Just a few years ago, the idea that the extreme right would come to power in what were regarded as stable liberal democracies would have been dismissed not only by liberals but by more left-wing progressives. Yet, in just eight years, 2010-2018, the world has seen the extreme right move from being outside the corridors of power to the center of power itself.

Counterrevolution in the North

There is, of course, Donald Trump. But before his surprise electoral victory in November 2016, Viktor Orban had come to power again in Hungary in 2010 — this time reincarnated as a man of the hard right instead of the liberal democrat he was in the late nineties. Narendra Modi’s Hindu nationalists achieved a smashing electoral victory in India in 2014. And Rodrigo Duterte’s tough law-and-order line carried him to the presidency of the Philippines in May 2016.

And after Trump, the Alternative fur Deutschland won 94 of the German Bundestag’s 630 seats in the September 2017 elections, the first time the far right has gained a presence in that body, and the anti-immigrant Northern League came to power in alliance with the Five-Star Movement in Italy in the aftermath of the March 2018 elections. In France, it took an informal electoral alliance of the center right, center, center left, and left to fend off the presidential bid of the National Front’s Marine Le Pen in the electoral runoff of May 2017.

How do we explain this sudden resurgence of the authoritarian right?

First, a few words on the rise of the extreme right in the Global North. I don’t like quoting Barack Obama, but one must bring up an observation that he recently made in Johannesburg: “Challenges to globalization first came from the left but then came more forcefully from the right, as you started seeing populist movements… [that] tapped the unease that was felt by many people.”

We on the left may not like the bearer of these words, but Obama was right: The extreme right expropriated the anti-globalization critique from progressives. They ate our lunch.

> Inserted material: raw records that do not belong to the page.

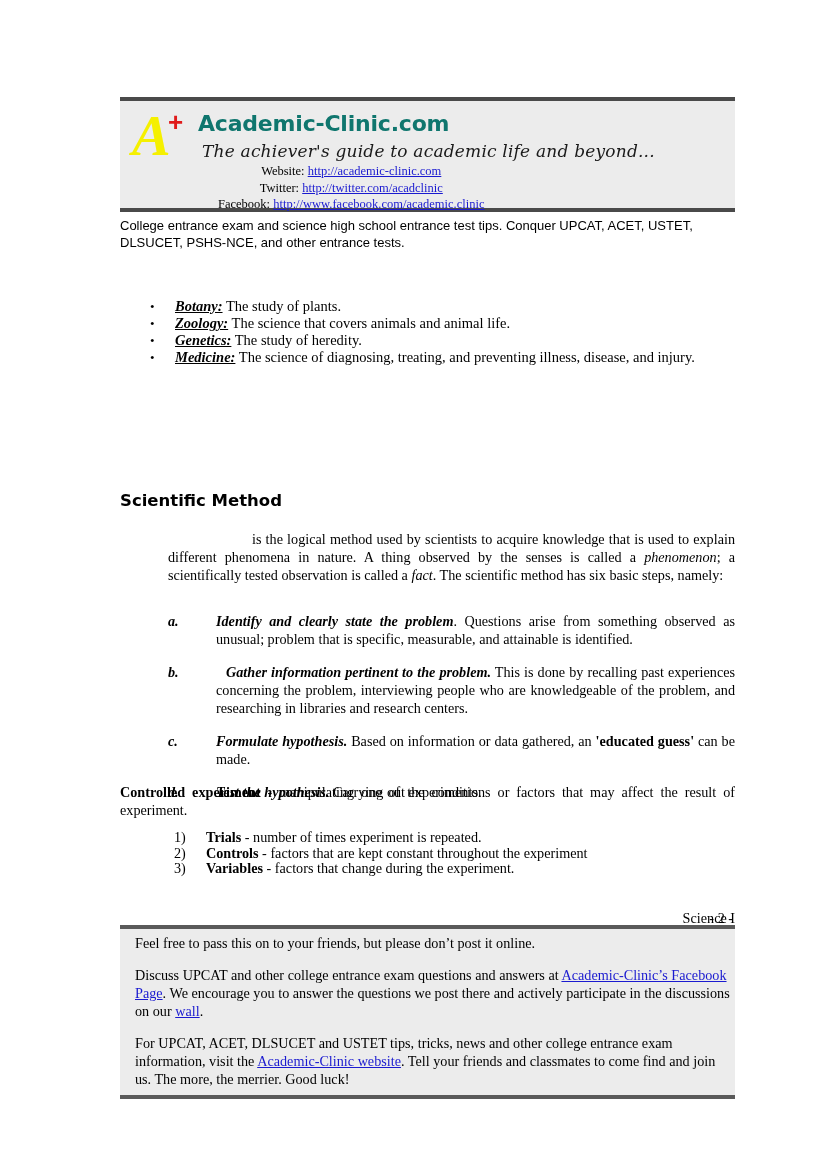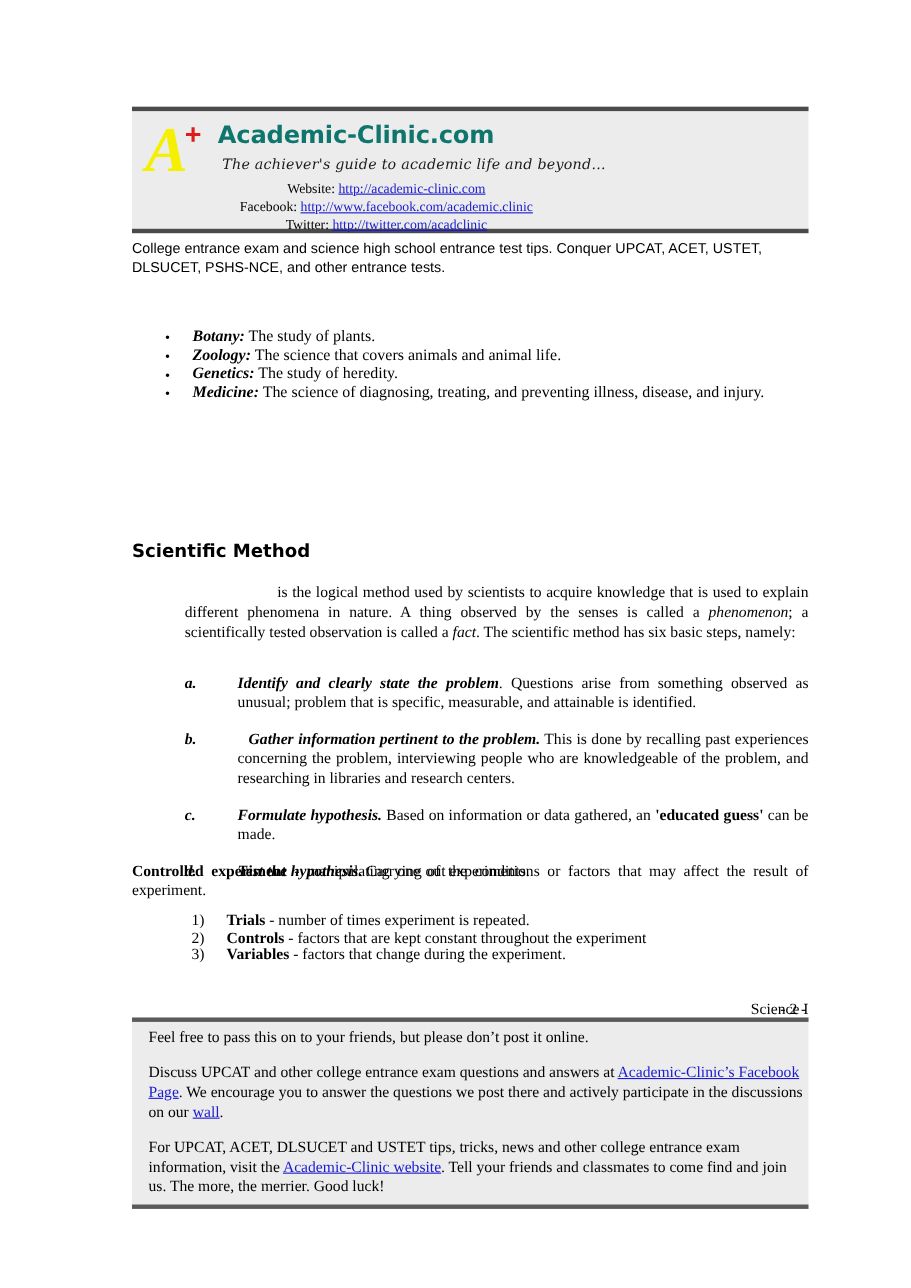--- a/index.html
+++ b/index.html
@@ -79,21 +79,21 @@
     line-height: 26px;
     color: #0f766e;
     letter-spacing: -0.2px;
   }
   .brand-tagline {
     position: absolute;
     left: 82px;
     top: 42px;
     font-family: "DejaVu Serif", serif;
     font-style: italic;
-    font-size: 13px;
+    font-size: 17px;
     line-height: 16px;
     color: #1a1a1a;
     letter-spacing: 0.2px;
   }
   .contact-list {
     position: absolute;
     left: 98px;
     top: 62px;
     font-family: Liberation Serif, serif;
     font-size: 12.5px;
@@ -138,20 +138,21 @@
   .deflist .bullet {
     position: absolute;
     left: 30px;
     top: 0;
     font-size: 13px;
     line-height: 17px;
   }
   .deflist .term {
     font-weight: 700;
     font-style: italic;
+    text-decoration: underline;
   }
 
   
   .sec-heading {
     position: absolute;
     left: 0;
     top: 490px;
     font-family: "DejaVu Sans", sans-serif;
     font-weight: 700;
     font-size: 16.5px;
@@ -306,26 +307,26 @@
       <div class="brand-title">Academic-Clinic.com</div>
 
       <div class="brand-tagline">The achiever's guide to academic life and beyond...</div>
 
       <div class="contact-list">
         <div class="row">
           <span>Website:</span>
           <a class="doclink" href="#">http://academic-clinic.com</a>
         </div>
         <div class="row">
+          <span>Twitter:</span>
+          <a class="doclink" href="#">http://twitter.com/acadclinic</a>
+        </div>
+        <div class="row">
           <span>Facebook:</span>
           <a class="doclink" href="#">http://www.facebook.com/academic.clinic</a>
-        </div>
-        <div class="row">
-          <span>Twitter:</span>
-          <a class="doclink" href="#">http://twitter.com/acadclinic</a>
         </div>
       </div>
 
     </div>
   </div>
 
   <div class="blurb">College entrance exam and science high school entrance test tips. Conquer UPCAT, ACET, USTET, DLSUCET, PSHS-NCE, and other entrance tests.</div>
 
   <div class="deflist">
     <div class="item">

In fact, the extreme right not only took over the independent left’s critique of globalization. It also spoke out more loudly than the left about the European Union’s democratic deficit, with Marine Le Pen opportunistically calling the troika’s disregarding the results of the 2015 Greek referendum that rejected the terms of the latest austerity program a case of “Euro-dictatorship.”

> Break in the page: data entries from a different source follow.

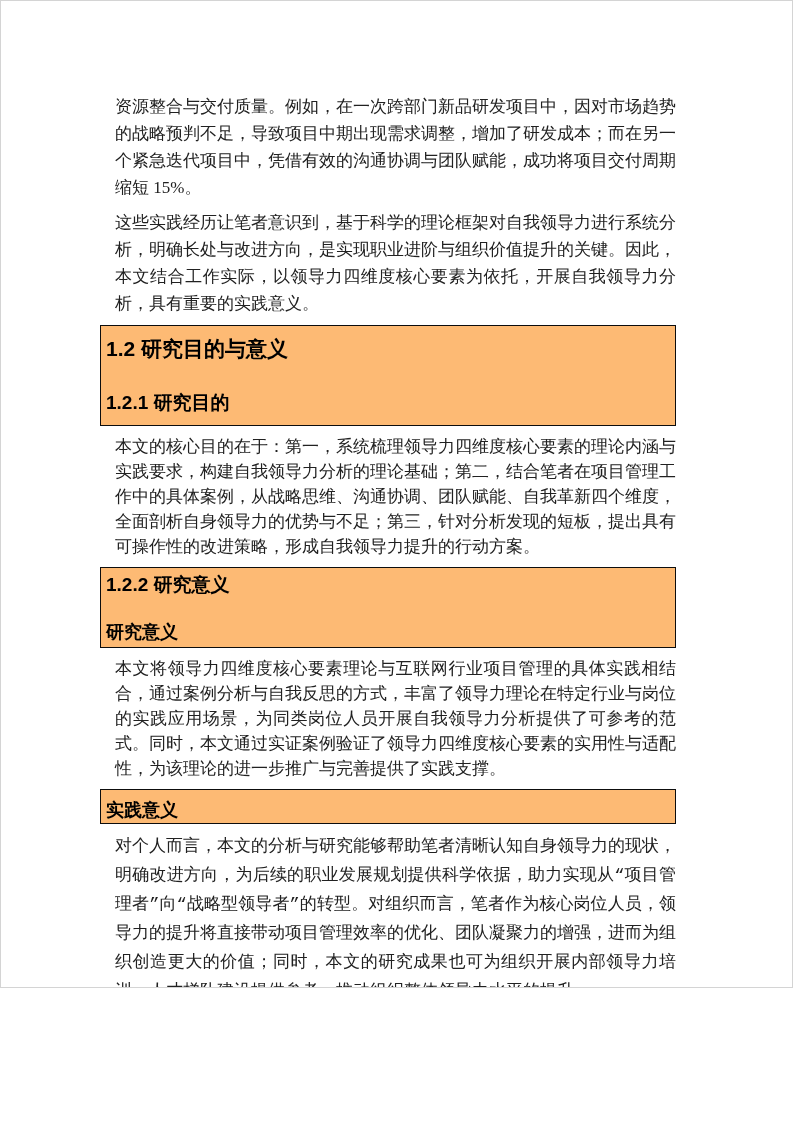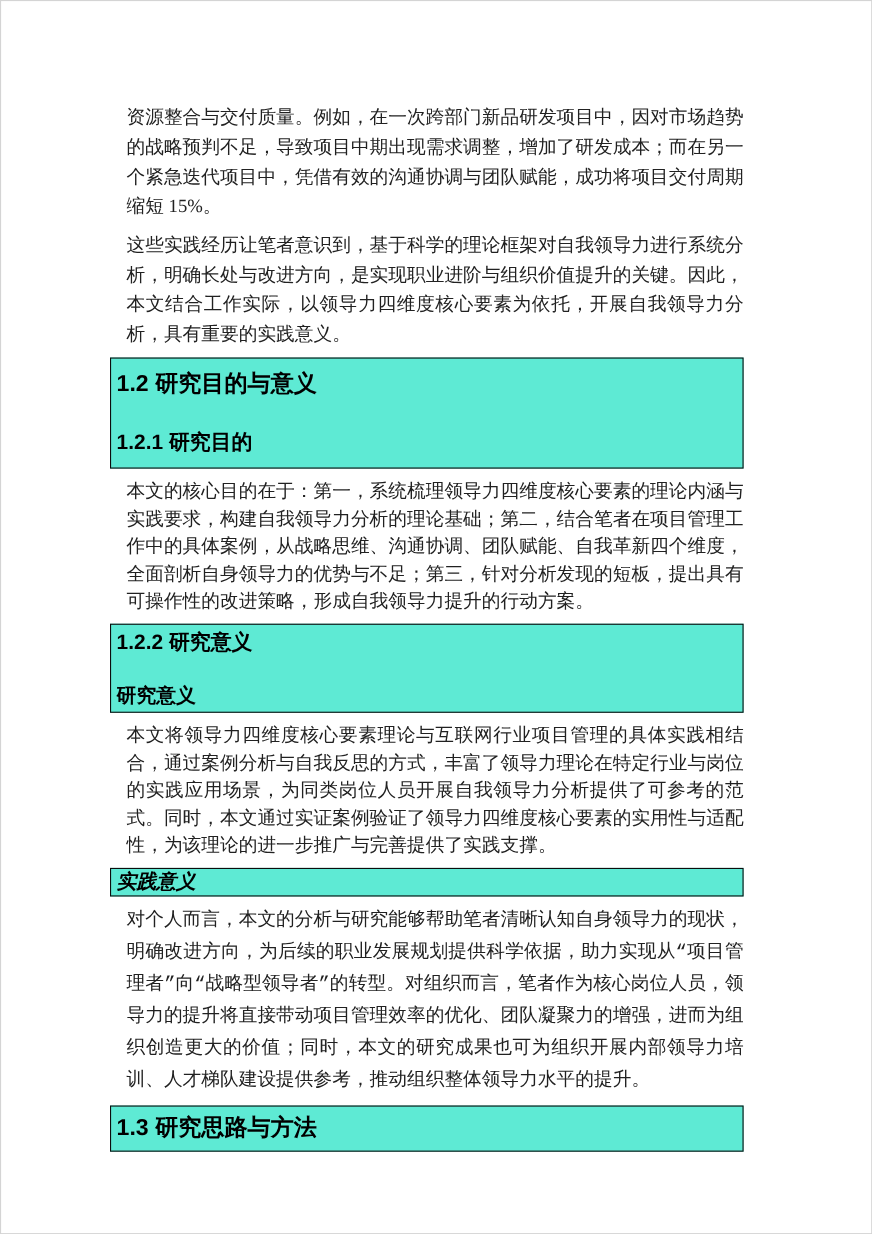--- a/index.html
+++ b/index.html
@@ -3,21 +3,21 @@
 <meta charset="utf-8">
 <style>
   html, body {
     margin: 0;
     padding: 0;
     background: #ffffff;
   }
   .page {
     position: relative;
     width: 793px;
-    height: 1122px;
+    height: 988px;
     background: #ffffff;
     box-sizing: border-box;
     border: 1px solid #d4d4d4;
     overflow: hidden;
     font-family: "Liberation Serif", "DejaVu Serif", serif;
     color: #212121;
   }
   .content {
     position: absolute;
     left: 99px;
@@ -31,21 +31,21 @@
     text-justify: inter-character;
     margin: 0 0 8px 15px;
     color: #212121;
   }
   .para.tight { line-height: 25px; }
   .para.loose { line-height: 29px; font-family: Liberation Mono, monospace; }
   .hbox {
     border: 1.5px solid #0d0d0d;
     box-sizing: border-box;
     margin: 6px 0 8px 0;
-    background: #5eead4;
+    background: #fdba74;
     font-family: "Liberation Sans", "DejaVu Sans", sans-serif;
   }
   .hbox .h2 {
     font-size: 21px;
     line-height: 27px;
     font-weight: 700;
     color: #000000;
     margin: 0;
   }
   .hbox .h3 {
@@ -59,21 +59,21 @@
     font-size: 18px;
     line-height: 23px;
     font-weight: 700;
     color: #000000;
     margin: 0;
   }
   .box-sec   { padding: 9px 6px 10px 5px; }
   .box-sec .h3 { margin-top: 28px; }
   .box-sig   { padding: 4px 6px 3px 5px; }
   .box-sig .sublabel { margin-top: 24px; }
-  .box-label { padding: 0 6px 1px 5px; font-style: italic; }
+  .box-label { padding: 9px 6px 1px 5px; }
   .box-next  { padding: 7px 17px 7px 5px; }
   .box-next .h2 { line-height: 26px; }
 </style>
 </head>
 <body>
 
 <div class="page">
   <div class="content">
 
     <p class="para">资源整合与交付质量。例如，在一次跨部门新品研发项目中，因对市场趋势的战略预判不足，导致项目中期出现需求调整，增加了研发成本；而在另一个紧急迭代项目中，凭借有效的沟通协调与团队赋能，成功将项目交付周期缩短 15%。</p>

Moreover, as the broad left was paralyzed by mainstream social democratic parties’ continued adherence to the neoliberal ideology that unleashed the financial crisis in Europe and the United States, right-wing parties in Europe gradually deemphasized the anti-tax, anti-big-government, and free-market concerns of their original petit bourgeois base and opportunistically embraced an anti-neoliberal agenda and the welfare state. The strategy has paid off.

In France, the “new look” bestowed on the National Front by Marine Le Pen, who succeeded her father, the notorious racist Jean-Marie Le Pen, evoked this observation from a French socialist senator: “Left-wing voters are crossing the red line because they think that salvation from their plight is embodied by Madame Le Pen… They say ‘no’ to a world that seems hard, globalized, implacable. These are working-class people, pensioners, office workers who say, ‘We don’t want this capitalism and competition in a world where Europe is losing its leadership.’”

The extreme right has now married these traditionally left-wing concerns to a vicious racist, chauvinistic, and anti-immigrant agenda that is reminiscent of the platform that the fascists and Nazis offered to people during the volatile 1930s: a defensive program that involves strong state management of the economy while leaving the capitalist mode of production largely intact (along with its class inequalities), though with discriminatory privileges for whole communities based on ethnicity, blood, and race, and with borders sealed to migrants.

Call it a welfare state, but only for members of the dominant racial and cultural group.

This is a tremendously appealing program that will take all the energy and imagination of the European left to effectively counter.

Counterrevolution in Asia

Turning to Asia, there;s also a counterrevolution going.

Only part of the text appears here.